А вот про себя не помнил ничего, даже имени.
Брат Серафим, монастырский богомаз, бывало, говаривал: это, дескать, оттого, что крымчак тебя по голове ударил, а не по рукам. Имя да звание голове памятны, вот они от того удара из неё и выскочили. А работу руки помнят, и, раз руки целы, ремесло твоё в них осталось.
Видно, так оно и было. Иного объяснения новонареченный брат Варфоломей не нашёл бы, даже если б искал. А он и не искал вовсе – на что оно ему сдалось, то объяснение? Память – не монета, и там, где потерял, её уж не сыщешь, сколь ни ищи.
Ещё брат Серафим сказывал, что ему, Варфоломею, надобно денно и нощно Господа славить за чудесное своё спасение. Ибо, когда привезли его в монастырь ратники князя Загорского, был он вовсе не жилец.

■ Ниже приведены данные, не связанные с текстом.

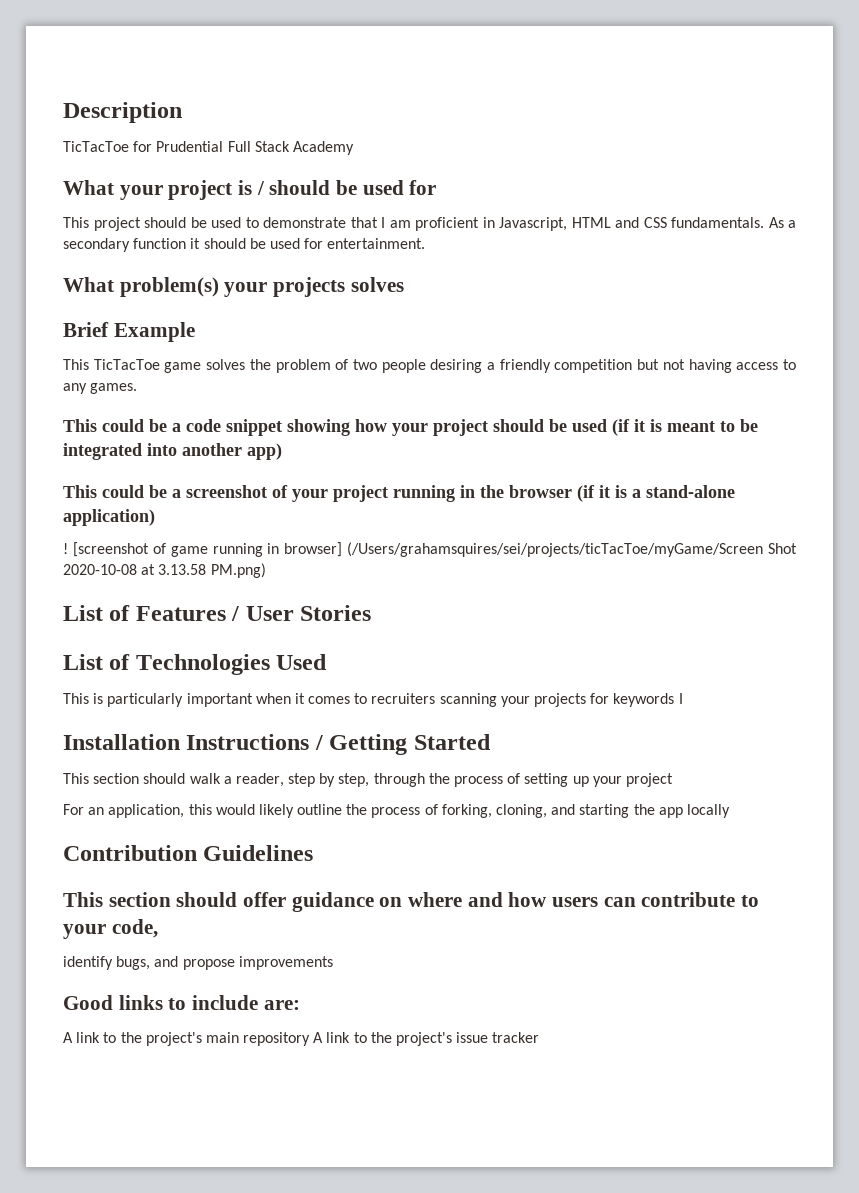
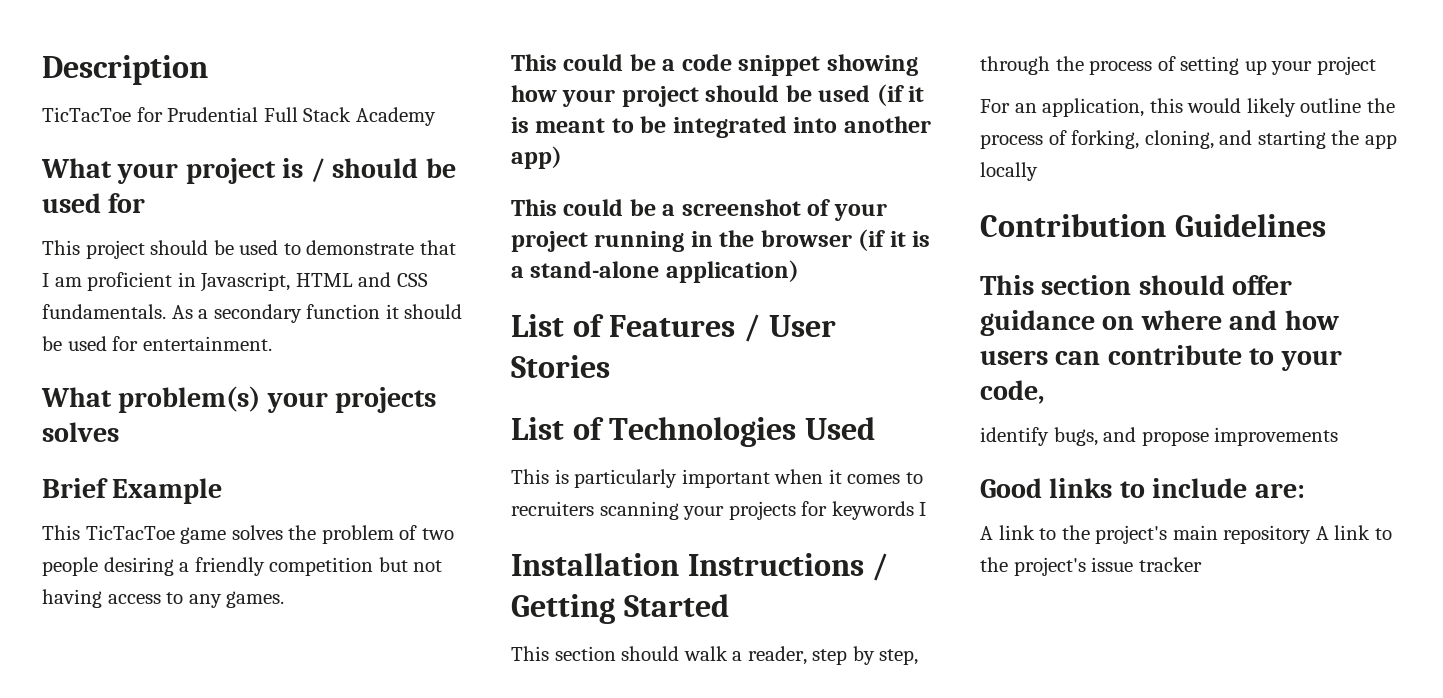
[63,542,797,557] [63,563,266,578] // ! [screenshot of game running in browser] (/Users/grahamsquires/sei/projects/ticTacToe/myGame/Screen Shot 2020-10-08 at 3.13.58 PM.png) -> (799, 271) none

Новонареченный Варфоломей и тут не спорил. Когда с него повязки сняли, ощупал он себя и понял: воистину, свершилось чудо Господне. В левом боку, аккурат где рёбра, яма, а в голове так и вовсе ямища. Срослось неправильно, вкривь и вкось, но срослось всё ж таки, хотя по всему и не должно бы. По правде говоря, тот крымчак, иль кто там ещё его так изукрасил, брата Варфоломея насмерть убил. Сам он, толк во врачевании ран откуда-то понимая, за такого раненого, поди, и не взялся б, а если б и взялся, так потому только, что нельзя человека, который ещё дышит, оставить под забором подыхать, как шелудивого пса.

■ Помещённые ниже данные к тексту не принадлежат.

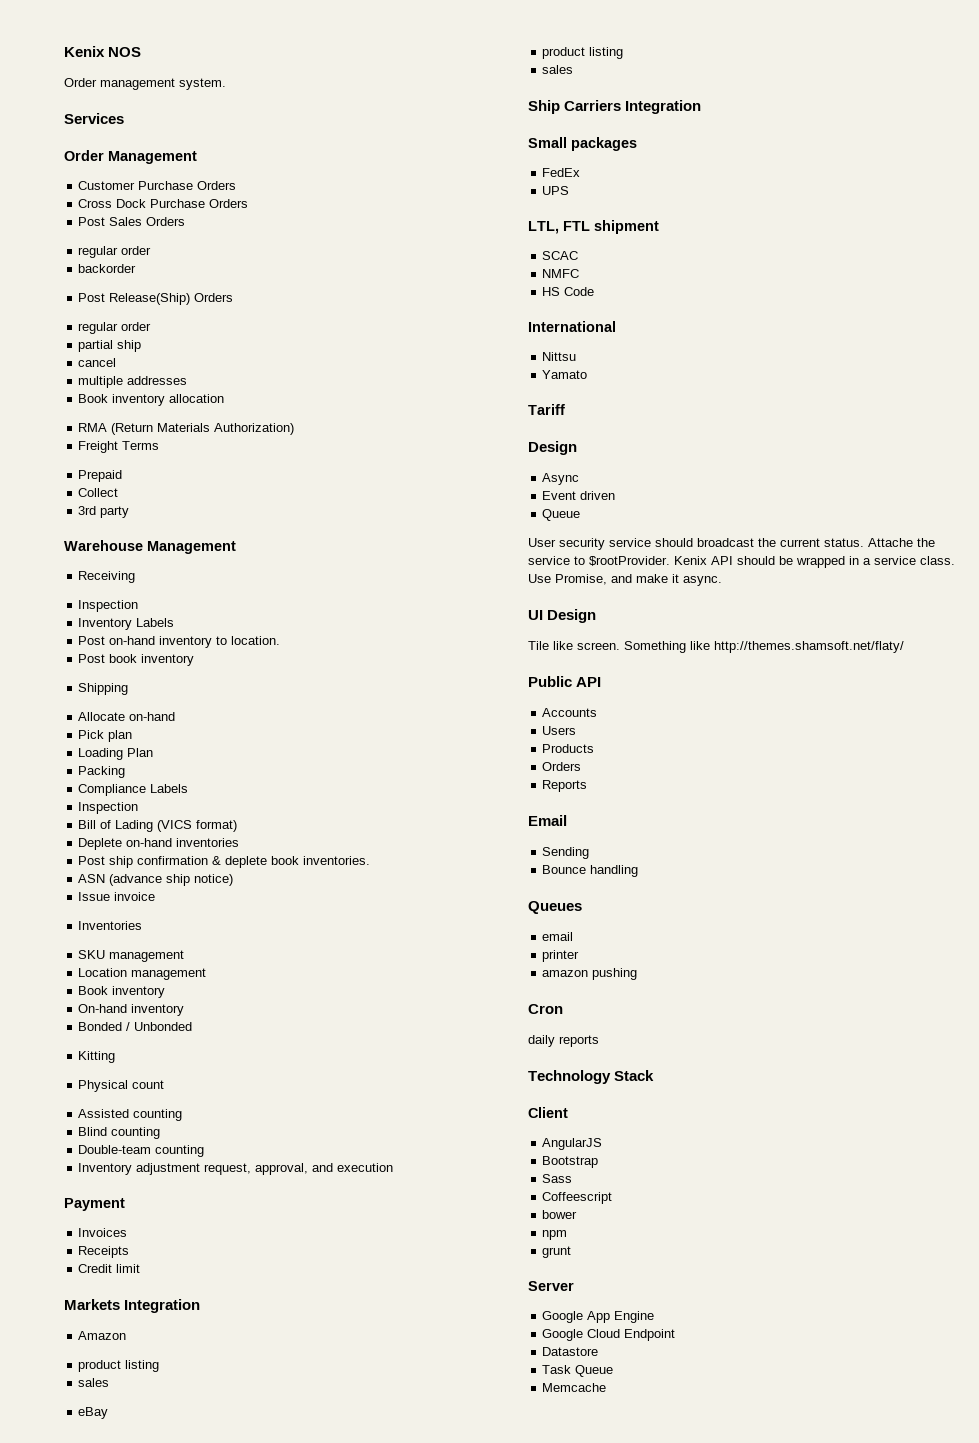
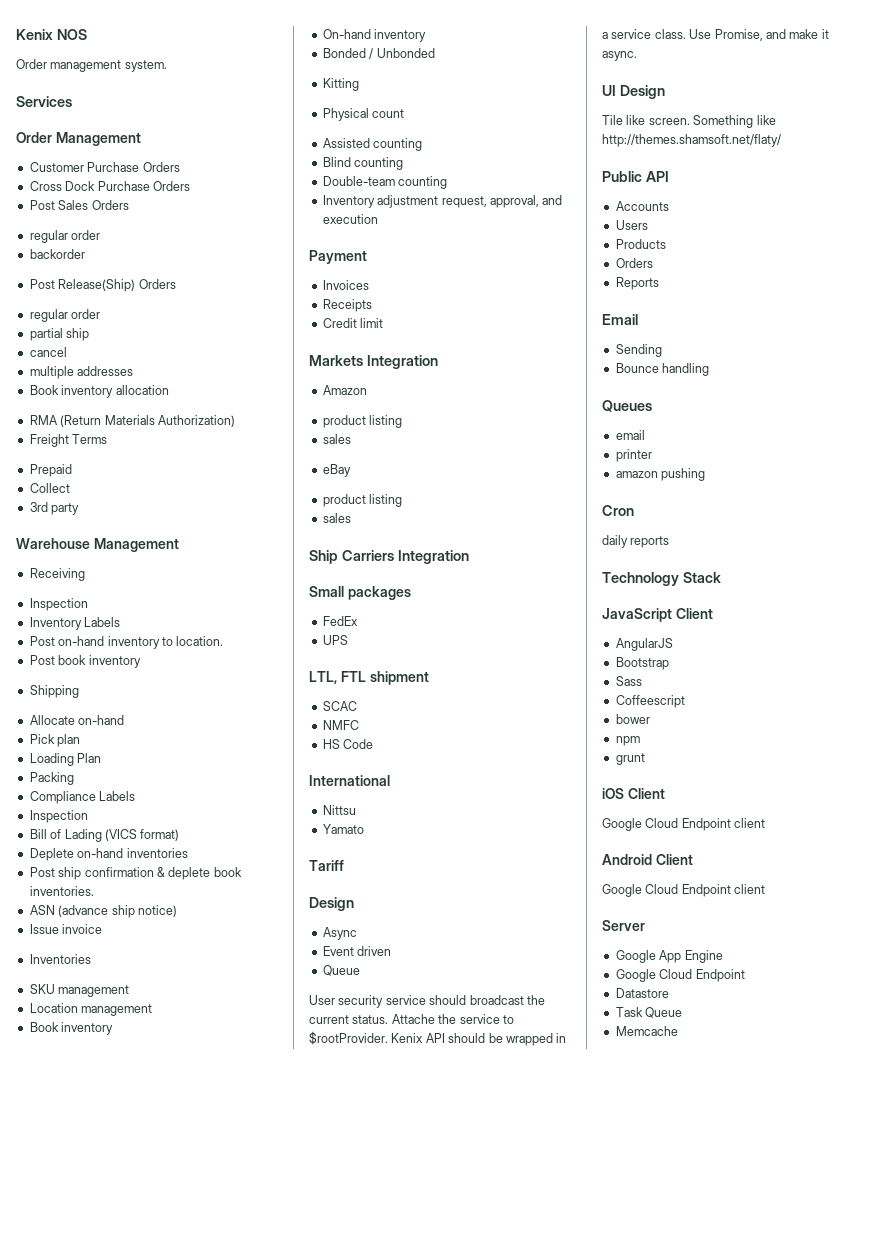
(655, 1075) none -> [602,608,672,622] JavaScript
(572, 1252) none -> [602,788,665,799] [602,818,766,831] [602,854,693,865] [602,884,766,897] // iOS Client // Google Cloud Endpoint client // Android Client // Google Cloud Endpoint client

Да с ним самим, видать, так же и вышло: приняли его монахи, чтоб на голой земле не преставился, а выходить не чаяли. А он выжил, и что сие, если не чудо? Игумен, отец Апраксий, сказал, что чудо это предивное братия монастырская усердной молитвой снискала. Может, и так. А может, и по-иному как-то; может статься, имел на него Господь какие-то свои виды, вот и не дал раньше срока в землю уйти.
Первое время маялся, гадая, есть ли у него семья и если есть, то где. Хотел искать, а после передумал: как искать-то, ежели не ведаешь, кого ищешь? Хотели б, так сами, поди, давно сыскали б. Да и на поиски те его голова подстрекала, а сердце подсказывало: не ходи, пустое. Нет у тебя никого, опричь монастырской братии, вот с ней и оставайся.
Он и остался. Первое время за лошадьми ходил, дрова для бани колол и иной чёрной работой пробавлялся. Изредка захаживал к брату Серафиму в иконописную мастерскую – сам не ведал, что его туда тянет, но тяге той не противился. Брат Серафим, на старости лет сделавшийся зело сварливым да вспыльчивым, его, знамо дело, гнал, особенно на первых порах. Потом попривык, а может, просто рукой махнул: чего гнать-то, ежели он назавтра сызнова явится? Вреда никакого не чинит, не говорит даже, стоит себе в сторонке да глядит – ну, будто и нет его. После оглянешься, а в келье уж всё чистотой сверкает, кисти да горшочки с красками по полкам аккуратно расставлены, всякая вещь на своём месте, а брата Варфоломея и след простыл. А однажды вот так стоял-стоял да вдруг возьми и скажи: сюда-де кармину не худо б добавить. Хотел брат Серафим умника взашей выгнать и поленом по хребту на дорожку благословить, а после глянул на свою работу и призадумался: может, и впрямь добавить кармину? Мазнул разок на пробу – и заиграла икона, прямо изнутри неземным светом озарилась. А брат Варфоломей сзади говорит: «И будет. Теперь, мнится, в самый раз».